Today the blog is going to be very boring cause my boss said my last blog sucks, it wasn't technical, so be prepared. The focus of this blog will be what we do at Querio, but it can be used as food for thought for building AI agents that are not related to data analysis. So let's get started
The billion dollar problem
I'm not joking, this is a billion dollar problem. Entire companies are build around this, and this is not a solved problem yet. Every single robust AI Agent implement it's context in a different way because of a simple problem: context is limited.
The physical context limit
Every LLM has a fixed context length, i.e., how much data we can send to the LLM without it imploding. I remember when gpt-3 came out with it's amazing 2048 token limit, and considering each token is around 3 characters, gpt-3 was able to understand ~6000 characters. This is not much, but it was a start. Every AI company understood that the architecture of an LLM (aka transformers) was good, but the context limit was a problem, so they started to try to solve it. I'm not going to go through the history, just know that Google, Microsoft, OpenAI and Anthropic entered the race pretty quickly, the race to the biggest context length.
This race is not even close to the end, in 2023 we already had papers talking about 1 billion context length. This is 1.000.000.000 tokens, or ~500.000x more than the original gpt-3, but it's not good enough yet to be in a commercial model. Currently, the models usually cap at 1 million tokens, which is pretty good, but not even close to 1 billion. The top models from the biggest AI companies at the moment have a limit of 1M, including the models we use at Querio, this means that if we wanted to dump the whole schema of basically any databaase to the LLM we would be able to, so why do we spend so much time on this topic?

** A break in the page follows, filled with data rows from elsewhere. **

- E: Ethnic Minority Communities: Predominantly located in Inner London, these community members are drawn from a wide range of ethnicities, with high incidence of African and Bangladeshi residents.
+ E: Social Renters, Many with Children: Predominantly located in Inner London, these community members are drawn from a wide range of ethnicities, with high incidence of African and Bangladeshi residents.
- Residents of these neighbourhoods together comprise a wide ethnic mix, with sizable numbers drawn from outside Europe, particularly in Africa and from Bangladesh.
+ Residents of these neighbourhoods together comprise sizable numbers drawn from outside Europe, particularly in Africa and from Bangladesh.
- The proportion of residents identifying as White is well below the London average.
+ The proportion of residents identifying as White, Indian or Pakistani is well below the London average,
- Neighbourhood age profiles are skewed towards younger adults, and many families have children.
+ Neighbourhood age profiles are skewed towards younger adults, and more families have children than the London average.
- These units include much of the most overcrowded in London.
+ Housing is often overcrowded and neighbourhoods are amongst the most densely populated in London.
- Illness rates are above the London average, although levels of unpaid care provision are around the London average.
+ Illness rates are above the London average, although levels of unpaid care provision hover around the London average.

The practical context limit
Every LLM has ADHD, it's not something that we can change. The LLM attention span is very limited, this means that if we send too many data to the LLM it's going to forget information and, worst case scenario, it's going to hallucinate. That's why we limit the context in 1 million, the current architecture just can't have good results with large context windows. This is something that all the biggest AI companies (Meta, Google, Microsoft, DeepSeek, Anthropic, the list goes on) are aware of and, usually, when a new AI model releases, the company releases how well the LLM performs in specific context length. This is usually tested with the company dumping a massive amount of data, like the whole Harry Potter franchise (yes, this is a way to test this), and asking the LLM to retrieve and tell where some information is located. Currently, every high-end LLM can perform very well on this test, but retrieving data is different than using the data.

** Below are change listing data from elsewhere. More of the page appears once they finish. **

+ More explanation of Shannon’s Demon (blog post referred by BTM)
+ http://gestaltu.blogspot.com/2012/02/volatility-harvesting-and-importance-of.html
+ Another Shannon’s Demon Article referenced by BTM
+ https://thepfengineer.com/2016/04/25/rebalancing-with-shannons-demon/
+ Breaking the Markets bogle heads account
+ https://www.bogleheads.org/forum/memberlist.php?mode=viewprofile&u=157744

Basically every person that tried to do an AI agent that requires too many tokens knows that the agent get's worse exponentially. It starts to hallucinate, use the wrong tools, and make up data. So even though the LLM can accept 1M tokens, one of the hardest part of building an agent is to send the least amount of tokens possible. This usually can be done with semantic search, but there are better ways to do this, which we are going to discuss later
Giving the LLM the right context
This is where we are going to become Querio-specific, you won't be able to do a carbon copy and apply everything in every agent. There's no “one size fits all” solution. So let's get started
The right context
What is the right context? Well, for us, we are going to focus on the database structure. We are very lucky because the data in a database is already structured (we don't support no-sql databases), so we just need to think: what about the structure the LLM needs to know? Well, I can think of 3 main things: The tables, the columns of the tables, and the relation between them. Topic 1 and 2 is very easy, the third one is very hard to get, but those are the informations we need from the schema. But what if the column or table don't have a very straightforward name and the agent don't know how to use it? That's where descriptions come in handy.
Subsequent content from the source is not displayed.